From the entries below, return exactly the lines beginning at the one that contains "position: relative;" and ending at the one that contains "속에서 붉은빛을 뽐내며</span></div>", both of them included, and only those lines.

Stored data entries
--------------------------------------------------
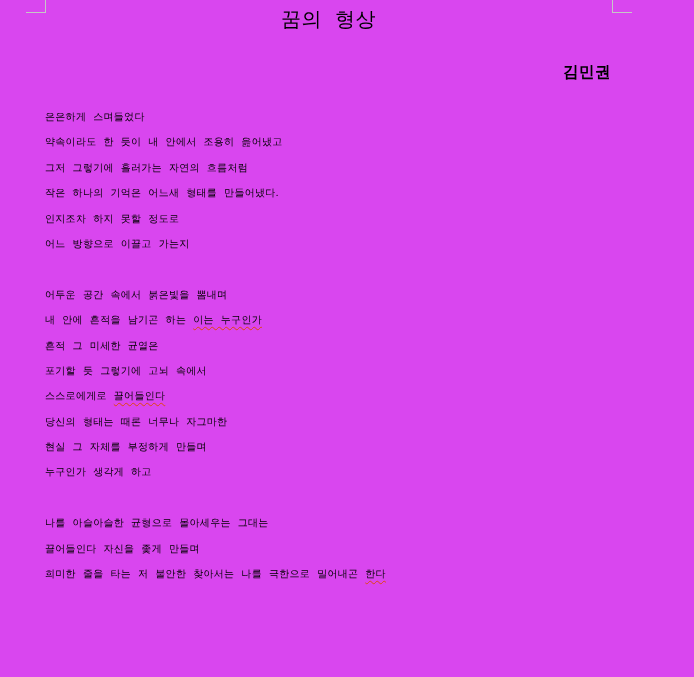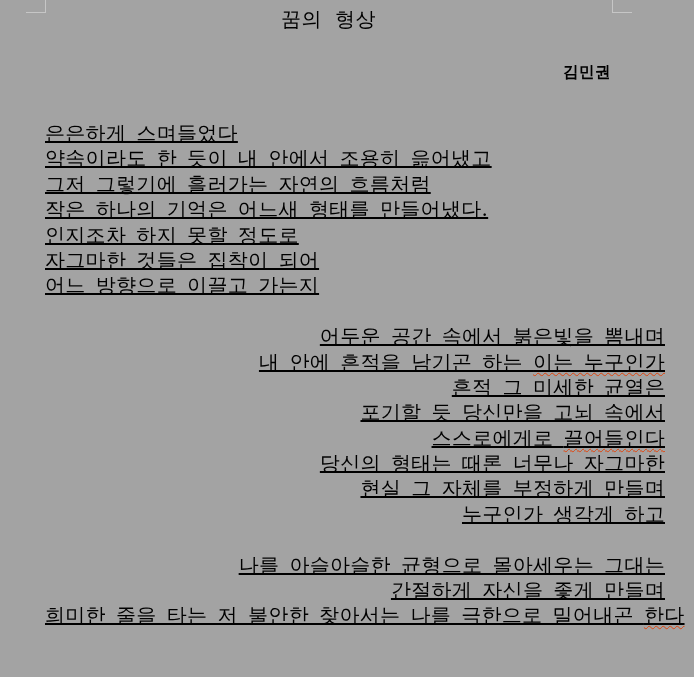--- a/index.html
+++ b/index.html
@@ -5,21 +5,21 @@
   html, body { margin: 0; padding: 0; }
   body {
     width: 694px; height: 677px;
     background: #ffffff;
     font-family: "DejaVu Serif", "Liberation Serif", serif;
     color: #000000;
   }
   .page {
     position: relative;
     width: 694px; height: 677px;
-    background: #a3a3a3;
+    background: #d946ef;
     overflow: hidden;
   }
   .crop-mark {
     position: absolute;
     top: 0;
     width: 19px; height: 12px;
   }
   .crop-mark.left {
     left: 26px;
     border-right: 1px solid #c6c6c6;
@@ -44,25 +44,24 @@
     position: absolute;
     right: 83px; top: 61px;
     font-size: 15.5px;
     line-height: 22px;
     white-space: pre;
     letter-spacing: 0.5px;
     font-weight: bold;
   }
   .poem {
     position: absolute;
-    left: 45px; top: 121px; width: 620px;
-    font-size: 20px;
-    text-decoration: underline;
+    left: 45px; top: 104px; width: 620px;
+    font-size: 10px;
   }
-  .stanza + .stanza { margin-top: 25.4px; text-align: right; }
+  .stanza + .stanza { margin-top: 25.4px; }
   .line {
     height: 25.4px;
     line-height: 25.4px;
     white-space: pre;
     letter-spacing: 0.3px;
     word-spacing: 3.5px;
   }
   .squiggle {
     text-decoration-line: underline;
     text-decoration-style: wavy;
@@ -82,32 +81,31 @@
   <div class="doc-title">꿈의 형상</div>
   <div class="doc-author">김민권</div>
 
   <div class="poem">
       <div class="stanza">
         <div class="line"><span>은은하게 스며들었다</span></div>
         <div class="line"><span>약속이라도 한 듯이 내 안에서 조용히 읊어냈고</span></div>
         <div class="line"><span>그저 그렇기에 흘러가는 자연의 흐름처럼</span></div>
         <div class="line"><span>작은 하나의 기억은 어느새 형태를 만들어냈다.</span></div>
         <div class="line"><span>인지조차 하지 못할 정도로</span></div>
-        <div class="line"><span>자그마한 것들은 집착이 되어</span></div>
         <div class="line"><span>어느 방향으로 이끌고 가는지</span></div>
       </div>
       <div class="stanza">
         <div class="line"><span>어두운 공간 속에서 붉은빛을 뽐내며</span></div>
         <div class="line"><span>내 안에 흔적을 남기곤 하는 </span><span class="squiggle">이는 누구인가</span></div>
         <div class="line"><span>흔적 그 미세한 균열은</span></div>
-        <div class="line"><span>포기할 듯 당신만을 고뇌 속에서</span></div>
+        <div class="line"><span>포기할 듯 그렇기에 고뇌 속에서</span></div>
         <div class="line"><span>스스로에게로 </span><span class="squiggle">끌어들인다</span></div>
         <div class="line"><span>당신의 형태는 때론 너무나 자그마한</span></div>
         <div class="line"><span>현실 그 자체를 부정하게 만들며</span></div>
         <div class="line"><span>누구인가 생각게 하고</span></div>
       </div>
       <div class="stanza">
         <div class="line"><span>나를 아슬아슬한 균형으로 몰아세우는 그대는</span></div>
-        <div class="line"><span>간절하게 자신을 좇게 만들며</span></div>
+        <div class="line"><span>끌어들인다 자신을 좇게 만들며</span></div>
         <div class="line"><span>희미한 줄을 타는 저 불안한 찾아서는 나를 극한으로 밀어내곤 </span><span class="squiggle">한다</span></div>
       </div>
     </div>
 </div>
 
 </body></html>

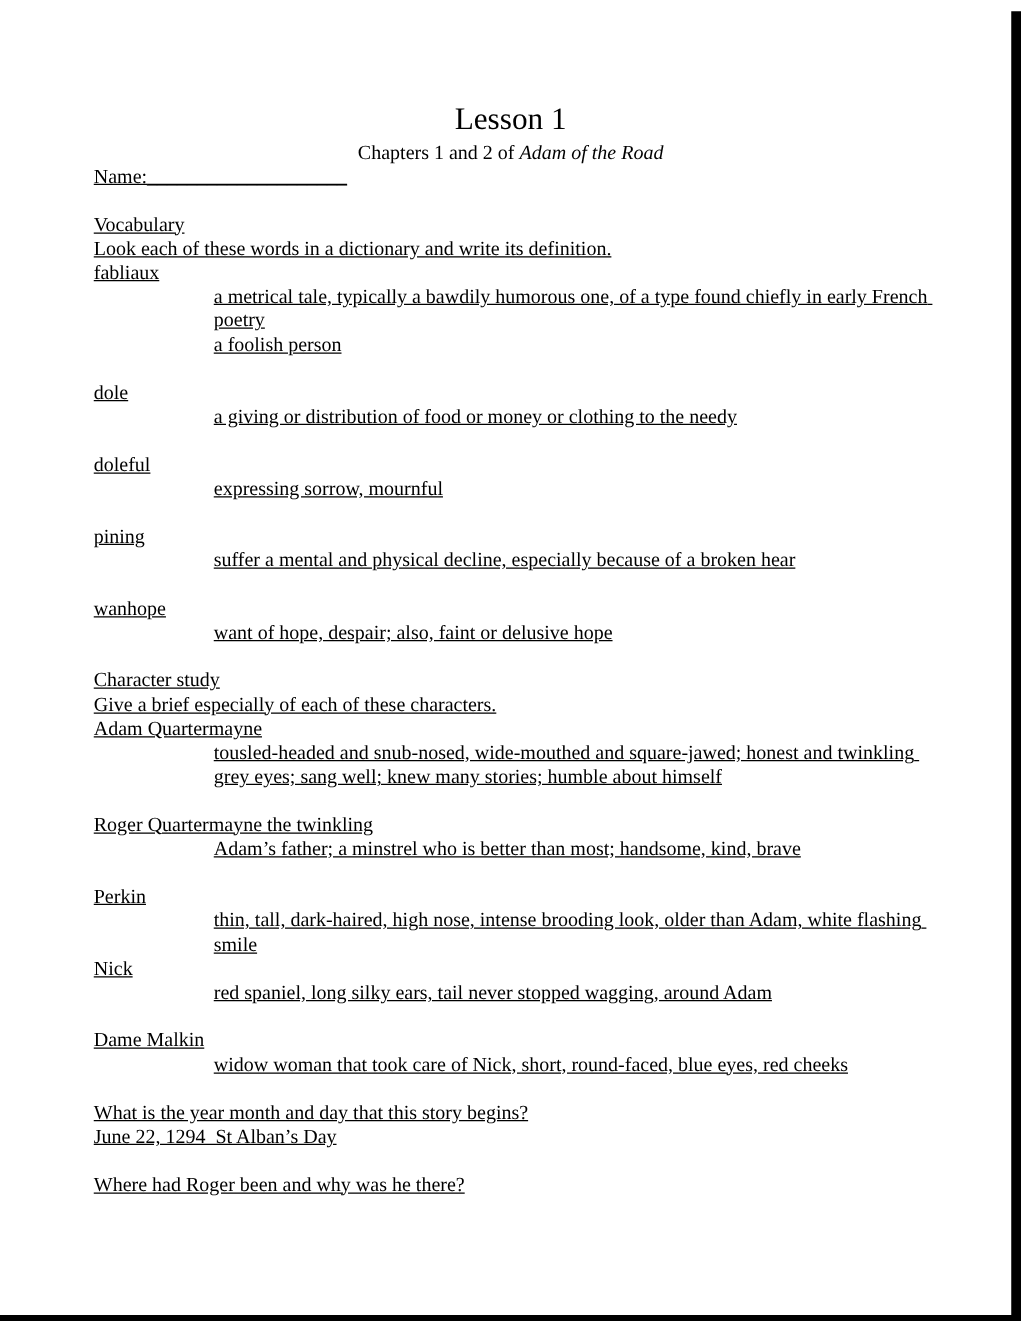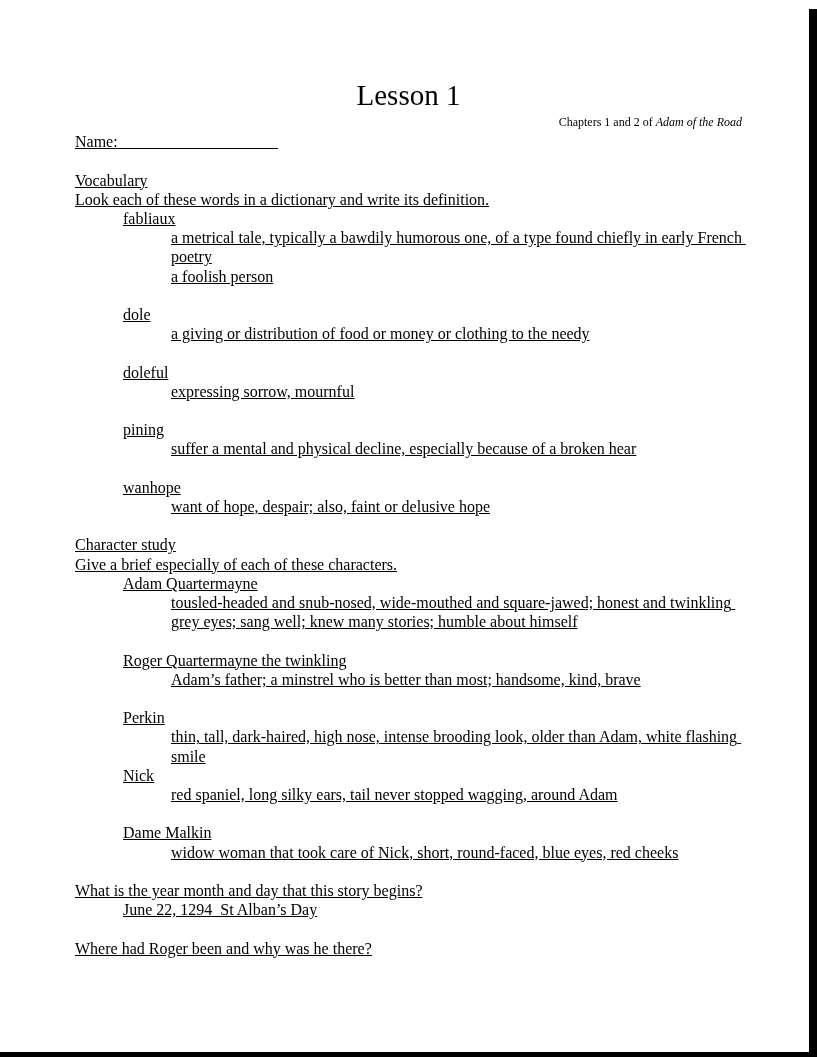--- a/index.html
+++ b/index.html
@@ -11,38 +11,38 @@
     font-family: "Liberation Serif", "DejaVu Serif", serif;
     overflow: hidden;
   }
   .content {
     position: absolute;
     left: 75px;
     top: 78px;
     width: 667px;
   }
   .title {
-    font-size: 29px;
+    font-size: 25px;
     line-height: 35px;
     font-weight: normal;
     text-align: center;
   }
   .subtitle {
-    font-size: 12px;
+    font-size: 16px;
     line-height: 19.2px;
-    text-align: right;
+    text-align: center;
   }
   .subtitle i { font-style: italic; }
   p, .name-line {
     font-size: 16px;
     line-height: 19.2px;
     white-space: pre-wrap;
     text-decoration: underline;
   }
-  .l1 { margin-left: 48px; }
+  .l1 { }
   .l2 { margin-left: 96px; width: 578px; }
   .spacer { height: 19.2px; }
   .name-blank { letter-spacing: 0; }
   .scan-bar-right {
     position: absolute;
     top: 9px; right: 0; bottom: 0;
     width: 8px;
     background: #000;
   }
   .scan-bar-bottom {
--------------------------------------------------
TASK RESPONSE
     position: relative;
     width: 694px; height: 677px;
-    background: #a3a3a3;
+    background: #d946ef;
     overflow: hidden;
   }
   .crop-mark {
     position: absolute;
     top: 0;
     width: 19px; height: 12px;
   }
   .crop-mark.left {
     left: 26px;
     border-right: 1px solid #c6c6c6;
@@ -44,25 +44,24 @@
     position: absolute;
     right: 83px; top: 61px;
     font-size: 15.5px;
     line-height: 22px;
     white-space: pre;
     letter-spacing: 0.5px;
     font-weight: bold;
   }
   .poem {
     position: absolute;
-    left: 45px; top: 121px; width: 620px;
-    font-size: 20px;
-    text-decoration: underline;
+    left: 45px; top: 104px; width: 620px;
+    font-size: 10px;
   }
-  .stanza + .stanza { margin-top: 25.4px; text-align: right; }
+  .stanza + .stanza { margin-top: 25.4px; }
   .line {
     height: 25.4px;
     line-height: 25.4px;
     white-space: pre;
     letter-spacing: 0.3px;
     word-spacing: 3.5px;
   }
   .squiggle {
     text-decoration-line: underline;
     text-decoration-style: wavy;
@@ -82,32 +81,31 @@
   <div class="doc-title">꿈의 형상</div>
   <div class="doc-author">김민권</div>
 
   <div class="poem">
       <div class="stanza">
         <div class="line"><span>은은하게 스며들었다</span></div>
         <div class="line"><span>약속이라도 한 듯이 내 안에서 조용히 읊어냈고</span></div>
         <div class="line"><span>그저 그렇기에 흘러가는 자연의 흐름처럼</span></div>
         <div class="line"><span>작은 하나의 기억은 어느새 형태를 만들어냈다.</span></div>
         <div class="line"><span>인지조차 하지 못할 정도로</span></div>
-        <div class="line"><span>자그마한 것들은 집착이 되어</span></div>
         <div class="line"><span>어느 방향으로 이끌고 가는지</span></div>
       </div>
       <div class="stanza">
         <div class="line"><span>어두운 공간 속에서 붉은빛을 뽐내며</span></div>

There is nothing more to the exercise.